The most inspiring cases are housing solutions with utopian drivers and outcomes dreamed up and realised by activists, such as the rural Twin Oaks (United States) that strives for collective sufficiency, and the cultural, community and sustainability based ufaFabrik (Berlin). Such grassroots groups unite in Occupy! style to form, typically ecovillages, independent of the state and market — drawing on rich socialist, feminist and anarchist traditions but with a contemporary concern to address climate change through radical innovations, frugal and convivial living. They have formed communities that point towards the ‘community-based mode of production’ referred to by Uruguayan writer Eduardo Galeano.
Calafou was established by 30 or so ex-squatters who successfully sought a collective loan to create an ‘eco-industrial post-capitalist colony’, a peri-urban ecovillage. Ecovillages can be as large as thousands of residents and as long-standing as Christiania, the semi-autonomous Freetown of Copenhagen. Many, like the income-sharing Twin Oaks have around 90–100 residents.
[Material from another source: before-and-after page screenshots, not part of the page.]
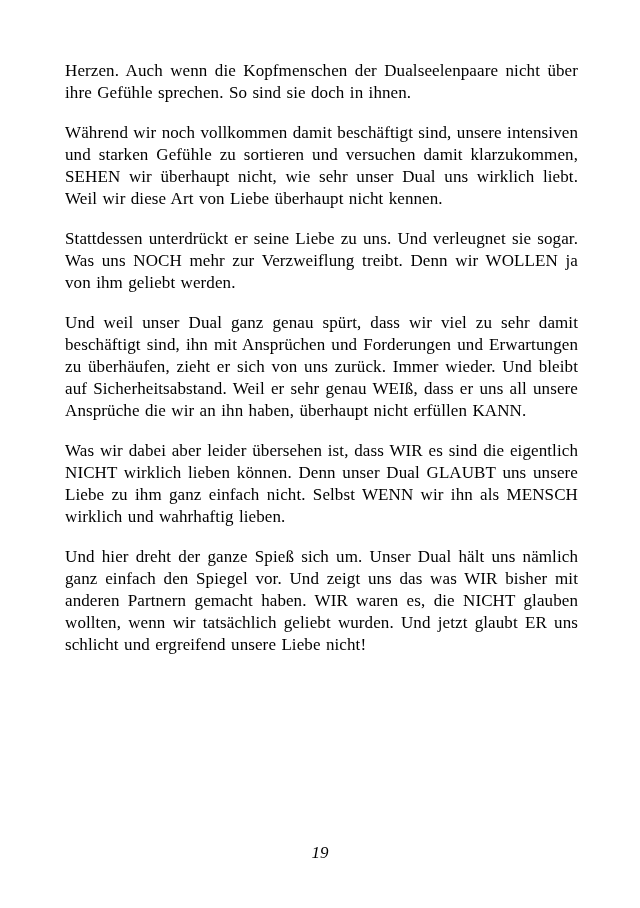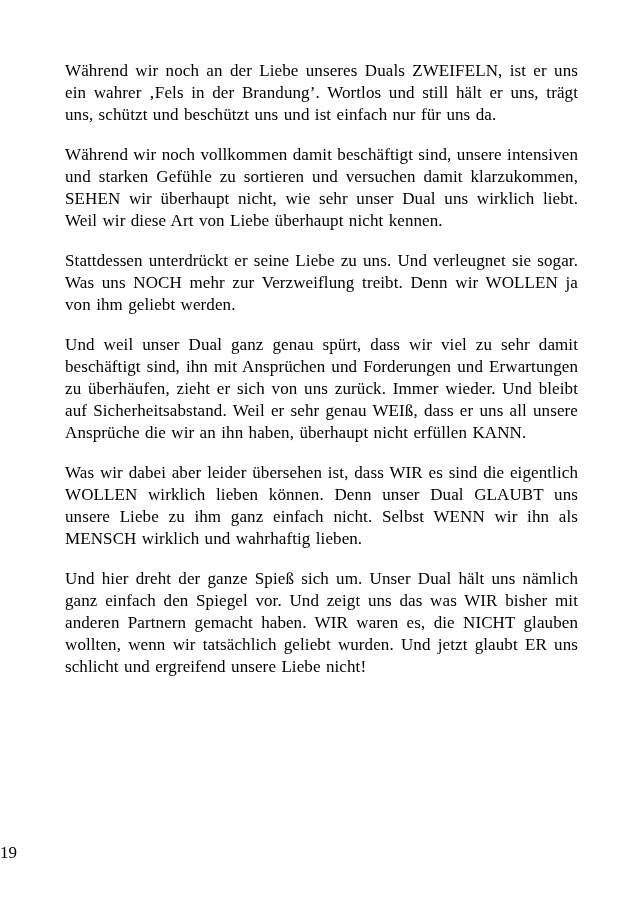--- a/index.html
+++ b/index.html
@@ -51,6 +51,7 @@
 
 <div class="page">
   <div class="text-block">
+    <p class="para">Herzen. Auch wenn die Kopfmenschen der Dualseelenpaare nicht über ihre Gefühle sprechen. So sind sie doch in ihnen.</p>
     <p class="para">Während wir noch an der Liebe unseres Duals ZWEIFELN, ist er uns ein wahrer ‚Fels in der Brandung’. Wortlos und still hält er uns, trägt uns, schützt und beschützt uns und ist einfach nur für uns da.</p>
     <p class="para">Während wir noch vollkommen damit beschäftigt sind, unsere intensiven und starken Gefühle zu sortieren und versuchen damit klarzukommen, SEHEN wir überhaupt nicht, wie sehr unser Dual uns wirklich liebt. Weil wir diese Art von Liebe überhaupt nicht kennen.</p>
     <p class="para">Stattdessen unterdrückt er seine Liebe zu uns. Und verleugnet sie sogar. Was uns NOCH mehr zur Verzweiflung treibt. Denn wir WOLLEN ja von ihm geliebt werden.</p>

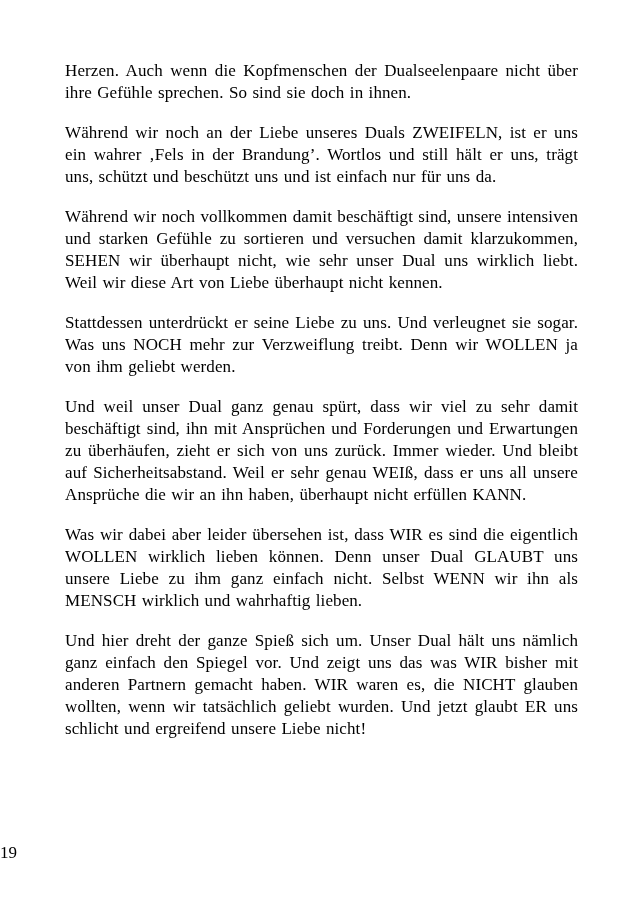--- a/index.html
+++ b/index.html
@@ -52,7 +52,6 @@
 <div class="page">
   <div class="text-block">
     <p class="para">Herzen. Auch wenn die Kopfmenschen der Dualseelenpaare nicht über ihre Gefühle sprechen. So sind sie doch in ihnen.</p>
-    <p class="para">Während wir noch an der Liebe unseres Duals ZWEIFELN, ist er uns ein wahrer ‚Fels in der Brandung’. Wortlos und still hält er uns, trägt uns, schützt und beschützt uns und ist einfach nur für uns da.</p>
     <p class="para">Während wir noch vollkommen damit beschäftigt sind, unsere intensiven und starken Gefühle zu sortieren und versuchen damit klarzukommen, SEHEN wir überhaupt nicht, wie sehr unser Dual uns wirklich liebt. Weil wir diese Art von Liebe überhaupt nicht kennen.</p>
     <p class="para">Stattdessen unterdrückt er seine Liebe zu uns. Und verleugnet sie sogar. Was uns NOCH mehr zur Verzweiflung treibt. Denn wir WOLLEN ja von ihm geliebt werden.</p>
     <p class="para">Und weil unser Dual ganz genau spürt, dass wir viel zu sehr damit beschäftigt sind, ihn mit Ansprüchen und Forderungen und Erwartungen zu überhäufen, zieht er sich von uns zurück. Immer wieder. Und bleibt auf Sicherheitsabstand. Weil er sehr genau WEIß, dass er uns all unsere Ansprüche die wir an ihn haben, überhaupt nicht erfüllen KANN.</p>

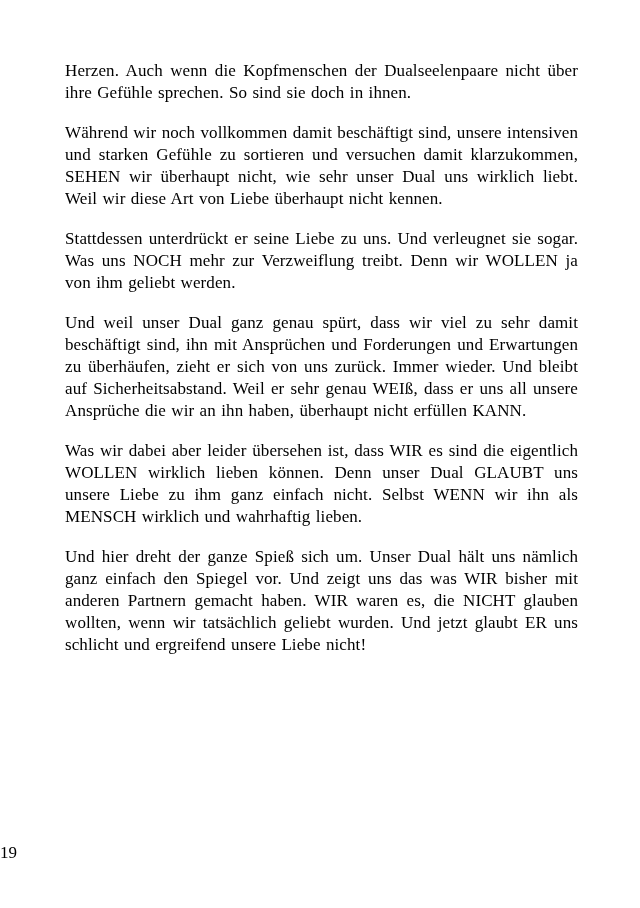--- a/index.html
+++ b/index.html
@@ -55,7 +55,7 @@
     <p class="para">Während wir noch vollkommen damit beschäftigt sind, unsere intensiven und starken Gefühle zu sortieren und versuchen damit klarzukommen, SEHEN wir überhaupt nicht, wie sehr unser Dual uns wirklich liebt. Weil wir diese Art von Liebe überhaupt nicht kennen.</p>
     <p class="para">Stattdessen unterdrückt er seine Liebe zu uns. Und verleugnet sie sogar. Was uns NOCH mehr zur Verzweiflung treibt. Denn wir WOLLEN ja von ihm geliebt werden.</p>
     <p class="para">Und weil unser Dual ganz genau spürt, dass wir viel zu sehr damit beschäftigt sind, ihn mit Ansprüchen und Forderungen und Erwartungen zu überhäufen, zieht er sich von uns zurück. Immer wieder. Und bleibt auf Sicherheitsabstand. Weil er sehr genau WEIß, dass er uns all unsere Ansprüche die wir an ihn haben, überhaupt nicht erfüllen KANN.</p>
-    <p class="para">Was wir dabei aber leider übersehen ist, dass WIR es sind die eigentlich WOLLEN wirklich lieben können. Denn unser Dual GLAUBT uns unsere Liebe zu ihm ganz einfach nicht. Selbst WENN wir ihn als MENSCH wirklich und wahrhaftig lieben.</p>
+    <p class="para">Was wir dabei aber leider übersehen ist, dass WIR es sind die eigentlich NICHT wirklich lieben können. Denn unser Dual GLAUBT uns unsere Liebe zu ihm ganz einfach nicht. Selbst WENN wir ihn als MENSCH wirklich und wahrhaftig lieben.</p>
     <p class="para">Und hier dreht der ganze Spieß sich um. Unser Dual hält uns nämlich ganz einfach den Spiegel vor. Und zeigt uns das was WIR bisher mit anderen Partnern gemacht haben. WIR waren es, die NICHT glauben wollten, wenn wir tatsächlich geliebt wurden. Und jetzt glaubt ER uns schlicht und ergreifend unsere Liebe nicht!</p>
   </div>
   <div class="page-number">19</div>

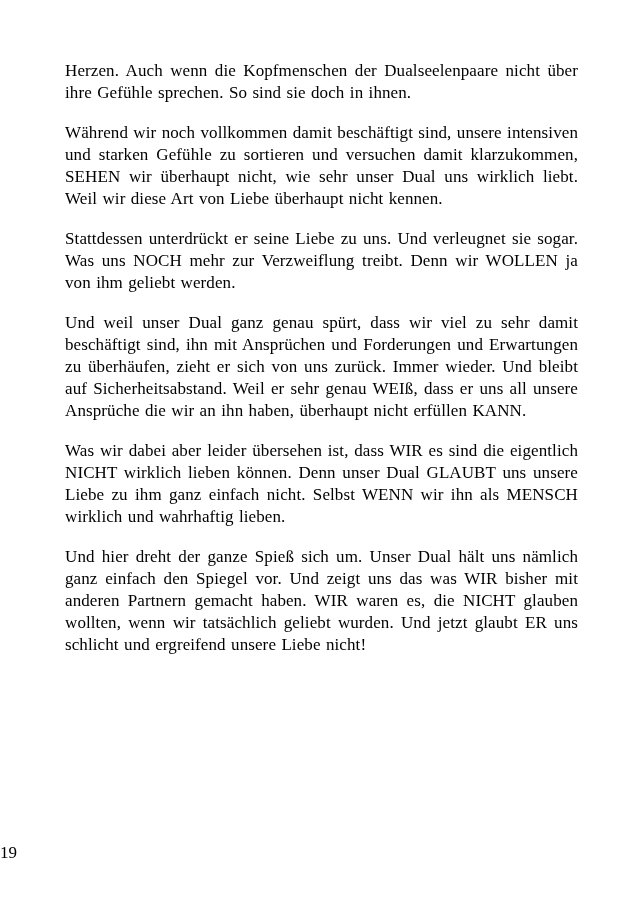--- a/index.html
+++ b/index.html
@@ -41,9 +41,10 @@
     left: 0;
     top: 842px;
     width: 640px;
-    text-align: left;
+    text-align: center;
     font-size: 17px;
     line-height: 22px;
+    font-style: italic;
   }
 </style>
 </head>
Twin Oakers are around, say 80 percent, collectively sufficient and, thus, independent of the market. As a non-market socialist I argue that collective living makes substantial gains in as much as large households and neighbourhood communities of households are collectively sufficient and focus on social and environmental values rather than monetary values. Twin Oakers all contribute to their general product and take what they need from it. You can even earn work credits for some campaigning!
Conclusion
Now — when many leftists are depressed about the proliferation of single issue and identity politics — Small is Necessary shows that actively pursuing affordable and sustainable housing can incorporate a revolutionary focus. Some cases analysed even show that when people are actively involved in creating sustainable housing collectively, ipso facto, they become ecosocialists with grounded skills and knowledge for a post-capitalist future.